Electric-car development could be put at risk after the world’s biggest car market slashed its EV subsidies this week.
China has been the world’s most enthusiastic driver for electric cars, with mandated government EV quotas for manufacturers and subsidies to accelerate development.
But the Government is already slashing EV subsides and plans to withdraw them entirely by 2020 – but it will retain the EV quotas, currently at 12 percent of a company’s sales mix and rising every year.
More than 1.2 million electrified cars (including plug-in hybrids) were sold in China last year.
Most Chinese carmakers (and there are almost 500, most of which the outside world has never heard of) had built the subsidy cut into their business plans, but some of the smaller operations were caught off guard, according to Chinese media.
The minimum EV range needed to qualify for the subsidy has bumped up from 150km to 250km, though at the other extreme the subsidy for cars with more than 400km of EV range will be cut from RMB 50,000 to RMB 25,000.
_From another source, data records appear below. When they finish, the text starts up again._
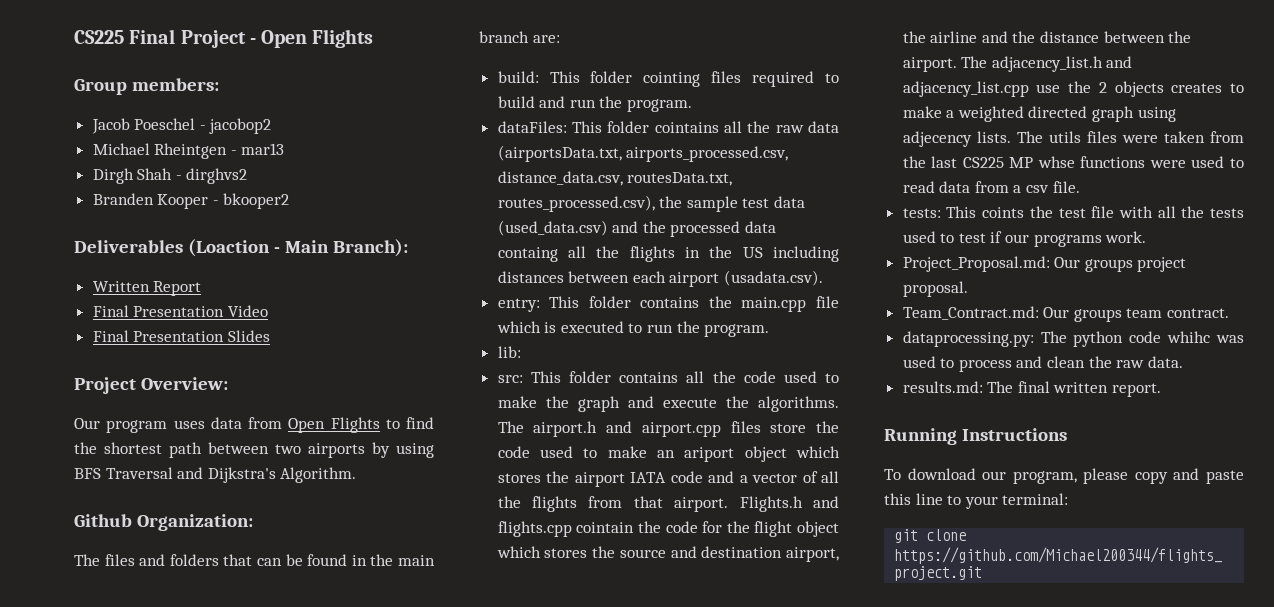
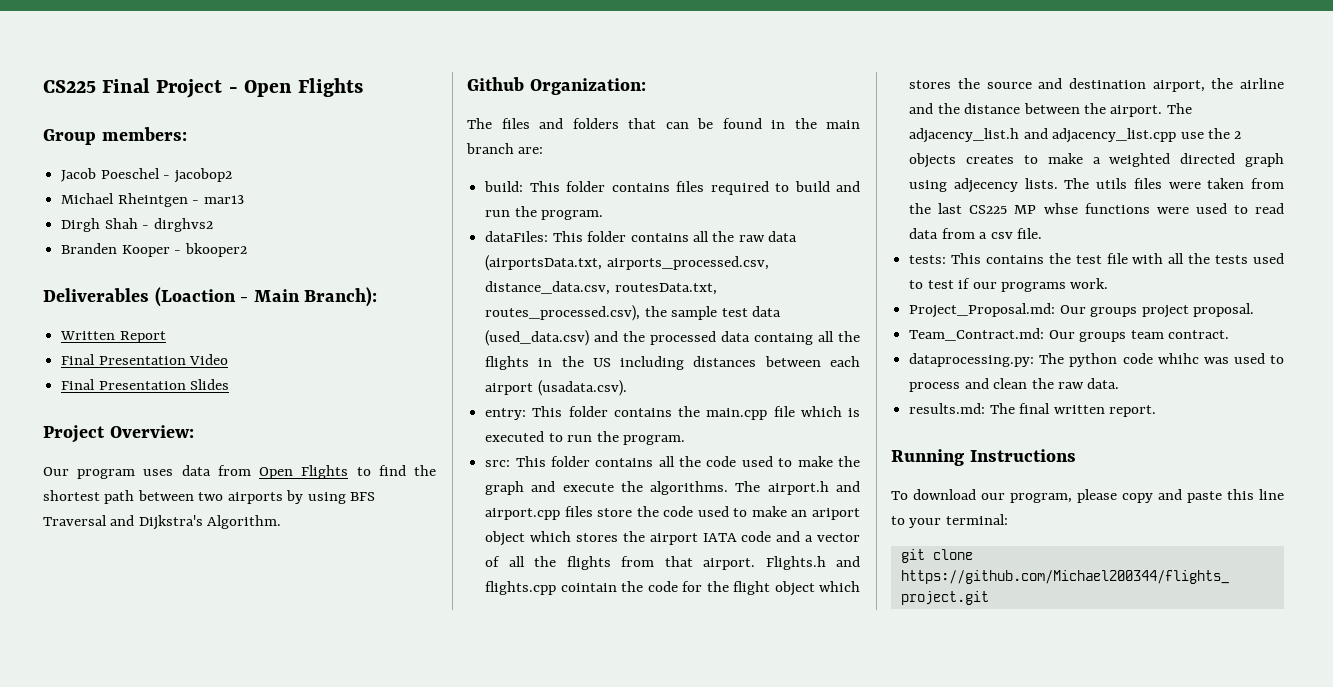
- build: This folder cointing files required to build and run the program.
+ build: This folder contains files required to build and run the program.
- dataFiles: This folder cointains all the raw data (airportsData.txt, airports_processed.csv, distance_data.csv, routesData.txt, routes_processed.csv), the sample test data (used_data.csv) and the processed data containg all the flights in the US including distances between each airport (usadata.csv).
+ dataFiles: This folder contains all the raw data (airportsData.txt, airports_processed.csv, distance_data.csv, routesData.txt, routes_processed.csv), the sample test data (used_data.csv) and the processed data containg all the flights in the US including distances between each airport (usadata.csv).
- lib:
- tests: This coints the test file with all the tests used to test if our programs work.
+ tests: This contains the test file with all the tests used to test if our programs work.

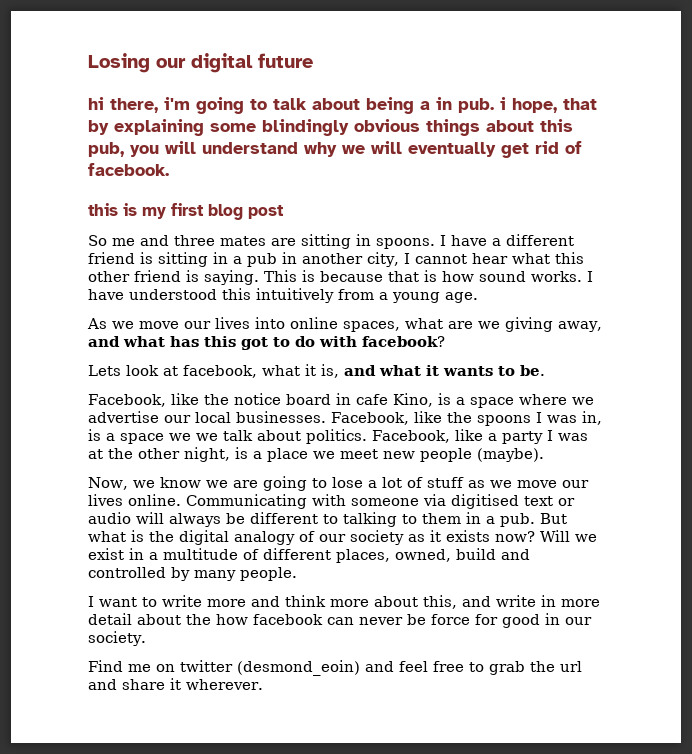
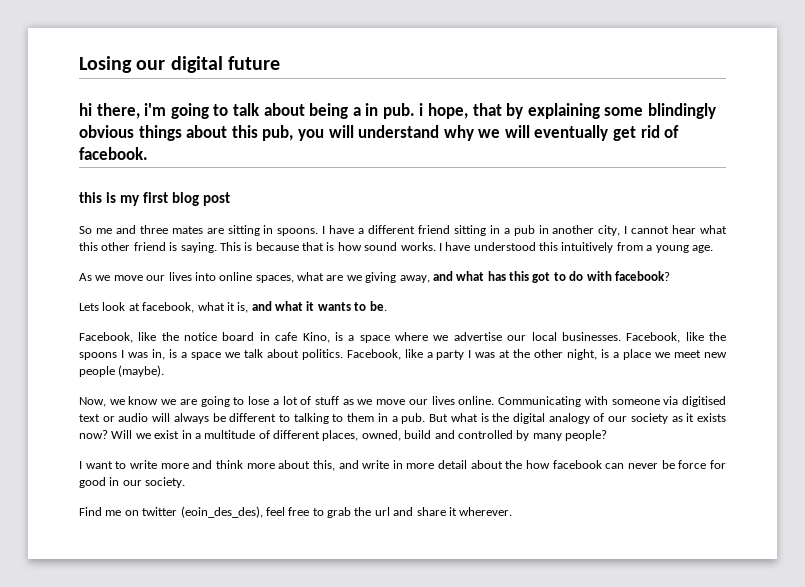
- I have a different friend is sitting in a pub in another city, I cannot hear what this other friend is saying.
+ I have a different friend sitting in a pub in another city, I cannot hear what this other friend is saying.
- Facebook, like the spoons I was in, is a space we we talk about politics.
+ Facebook, like the spoons I was in, is a space we talk about politics.
- Will we exist in a multitude of different places, owned, build and controlled by many people.
+ Will we exist in a multitude of different places, owned, build and controlled by many people?
- Find me on twitter (desmond_eoin) and feel free to grab the url and share it wherever.
+ Find me on twitter (eoin_des_des), feel free to grab the url and share it wherever.

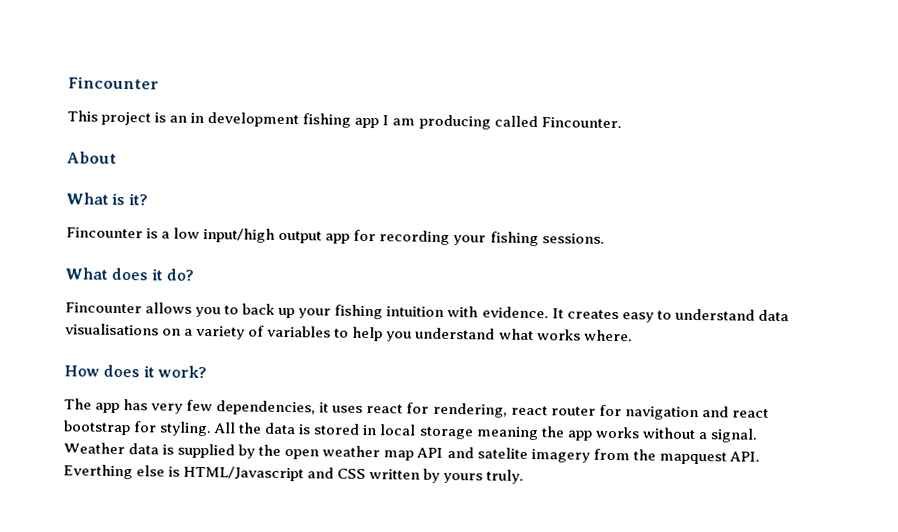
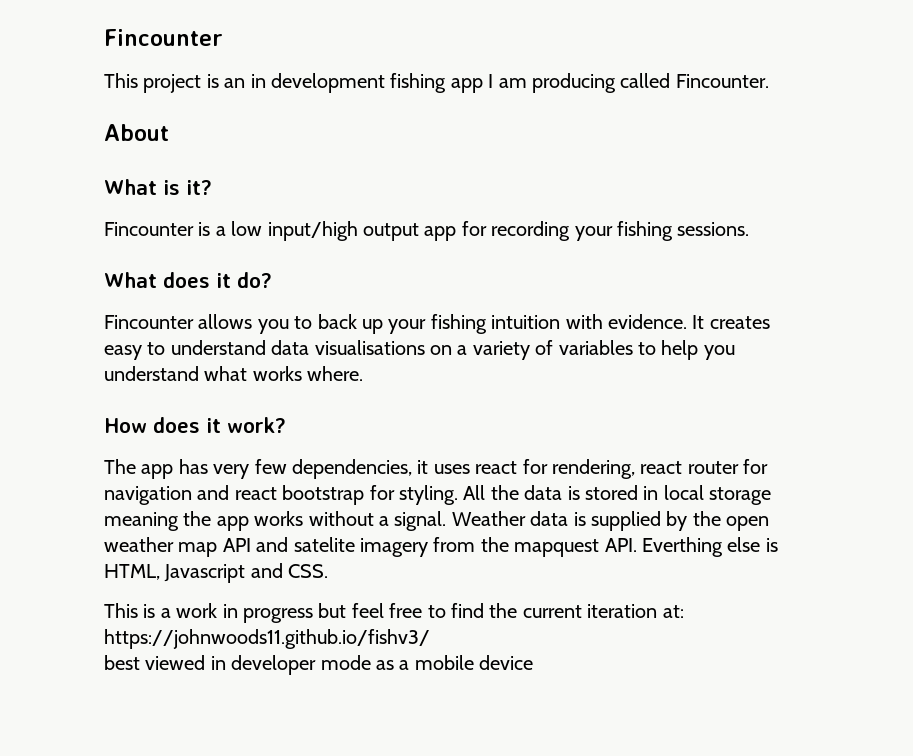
- Weather data is supplied by the open weather map API and satelite imagery from the mapquest API. Everthing else is HTML/Javascript and CSS written by yours truly.
+ Weather data is supplied by the open weather map API and satelite imagery from the mapquest API. Everthing else is HTML, Javascript and CSS.
+ This is a work in progress but feel free to find the current iteration at: https://johnwoods11.github.io/fishv3/
+ best viewed in developer mode as a mobile device

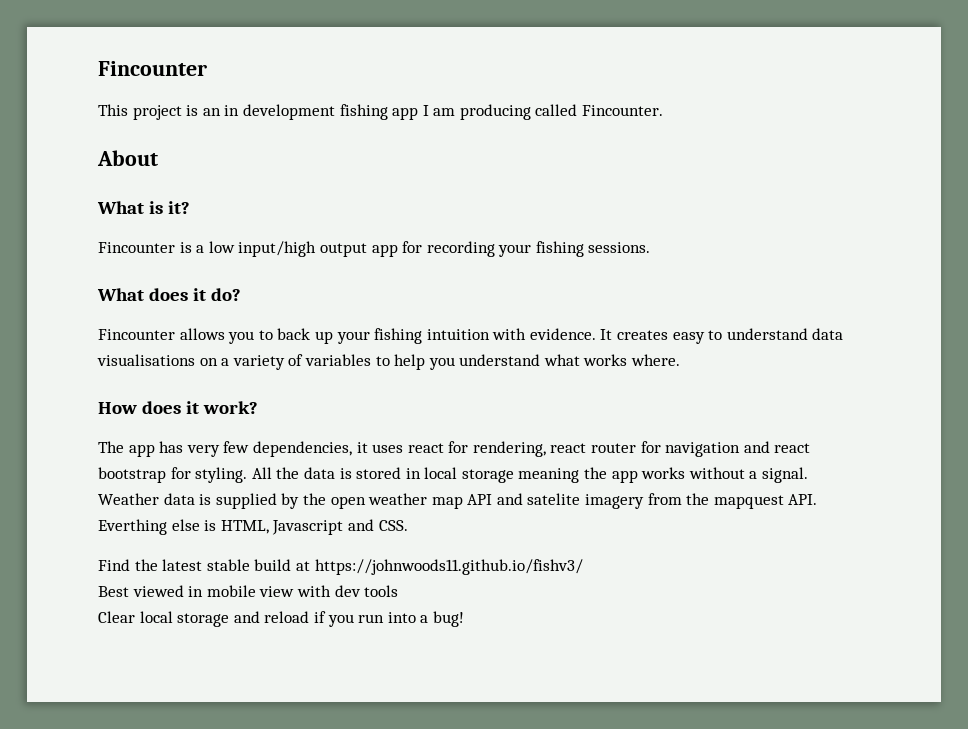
- This is a work in progress but feel free to find the current iteration at: https://johnwoods11.github.io/fishv3/
+ Find the latest stable build at https://johnwoods11.github.io/fishv3/
- best viewed in developer mode as a mobile device
+ Best viewed in mobile view with dev tools
+ Clear local storage and reload if you run into a bug!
Another huge change will be that the range estimates will be derived from the new Worldwide Light Vehicle Harmonized Test Protocol (WLTP) rather than the credibility-shy New European Driving Cycle (NEDC), taking the test range out of the laboratory and on to real roads.
More than half of the world’s electric cars are built in China, the world’s biggest car market, and the Government insists the subsidies are disappearing because the industry’s EV technical innovation is now mature.